• _Records for this exercise_
=== Section Start ===
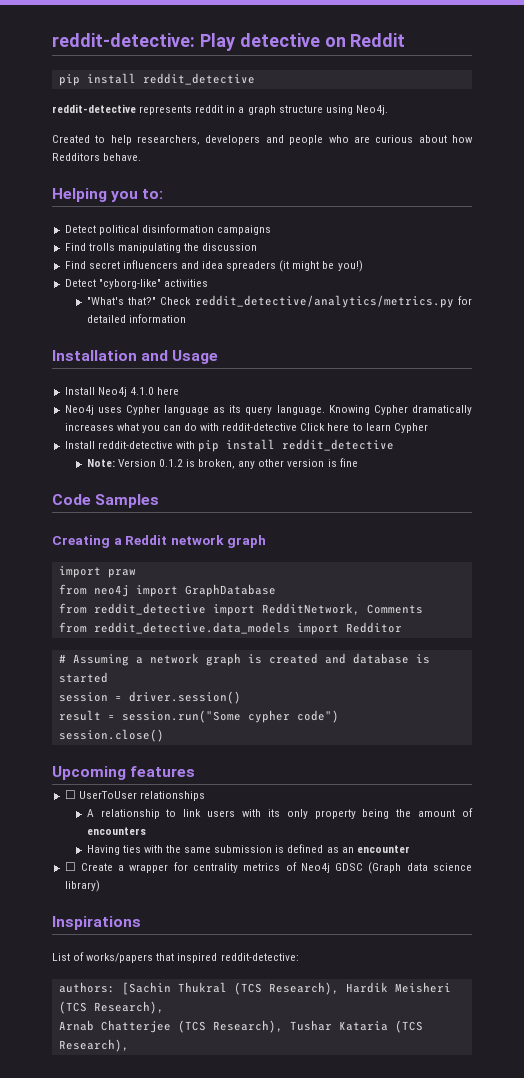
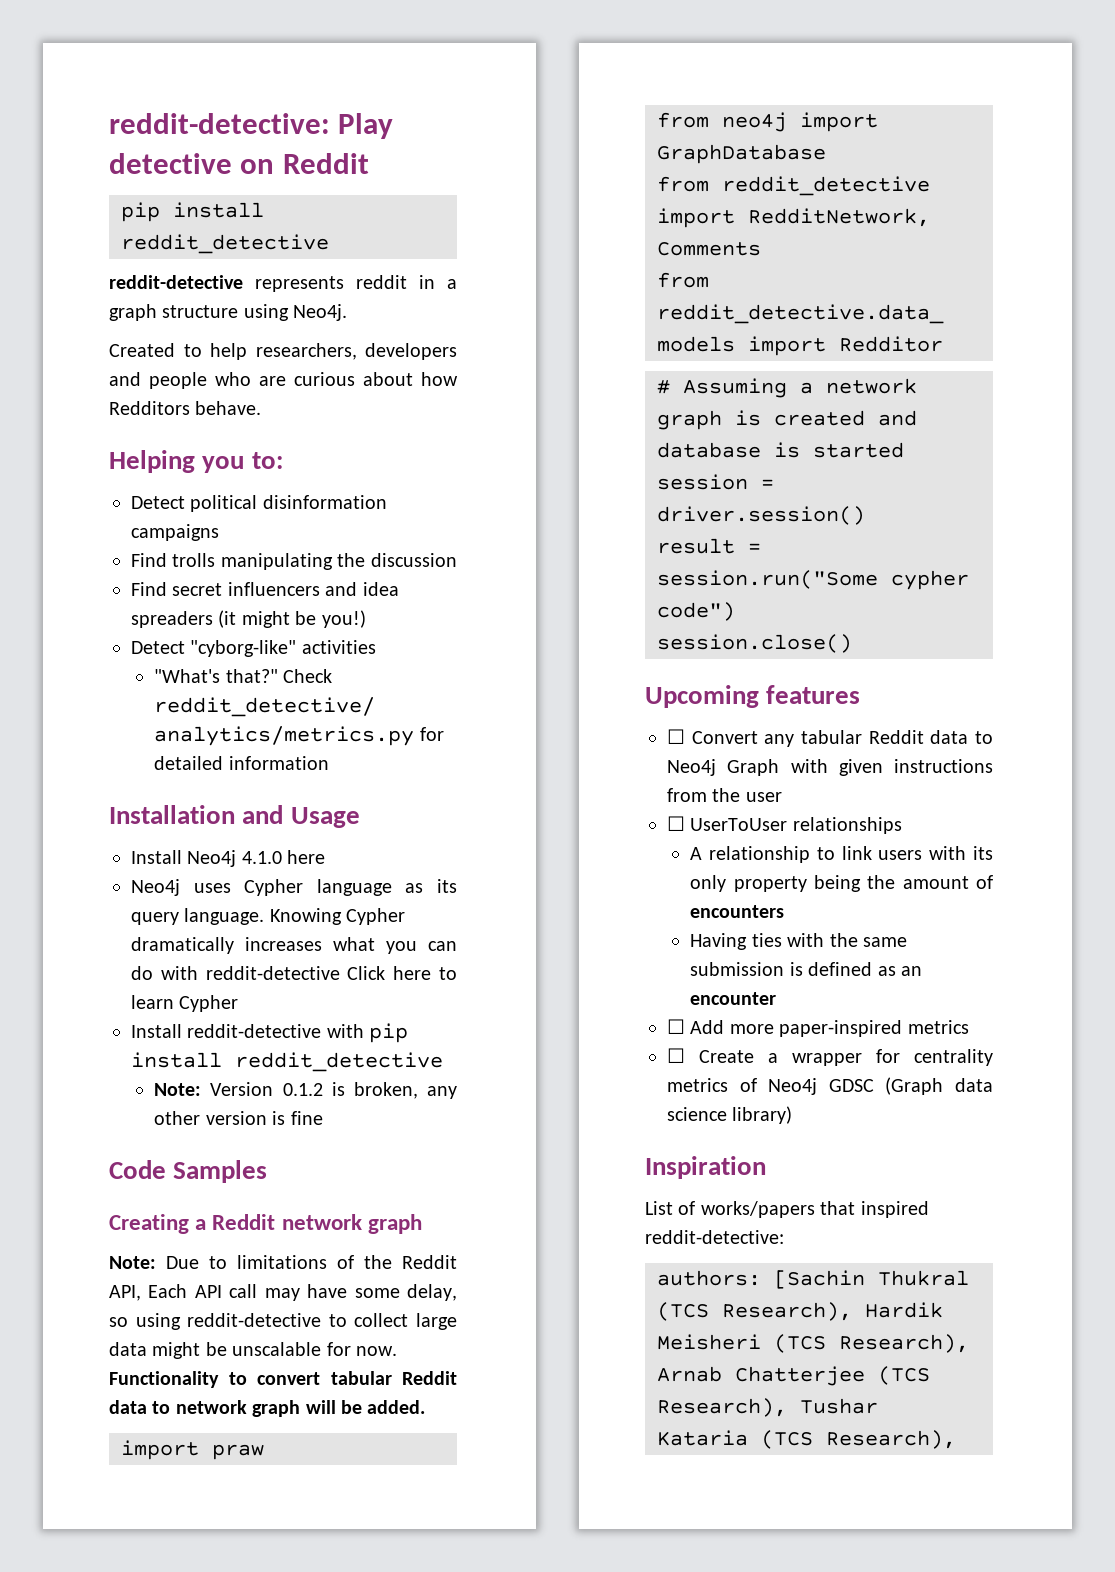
+ Note: Due to limitations of the Reddit API, Each API call may have some delay, so using reddit-detective to collect large data might be unscalable for now. Functionality to convert tabular Reddit data to network graph will be added.
+ ☐ Convert any tabular Reddit data to Neo4j Graph with given instructions from the user
+ ☐ Add more paper-inspired metrics
- Inspirations
+ Inspiration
=== Section End ===
• _Directions for this task_
Write out the records in full and exactly, omitting the pictures they hold.

• _Output for this exercise_
+ Note: Due to limitations of the Reddit API, Each API call may have some delay, so using reddit-detective to collect large data might be unscalable for now. Functionality to convert tabular Reddit data to network graph will be added.
+ ☐ Convert any tabular Reddit data to Neo4j Graph with given instructions from the user
+ ☐ Add more paper-inspired metrics
- Inspirations
+ Inspiration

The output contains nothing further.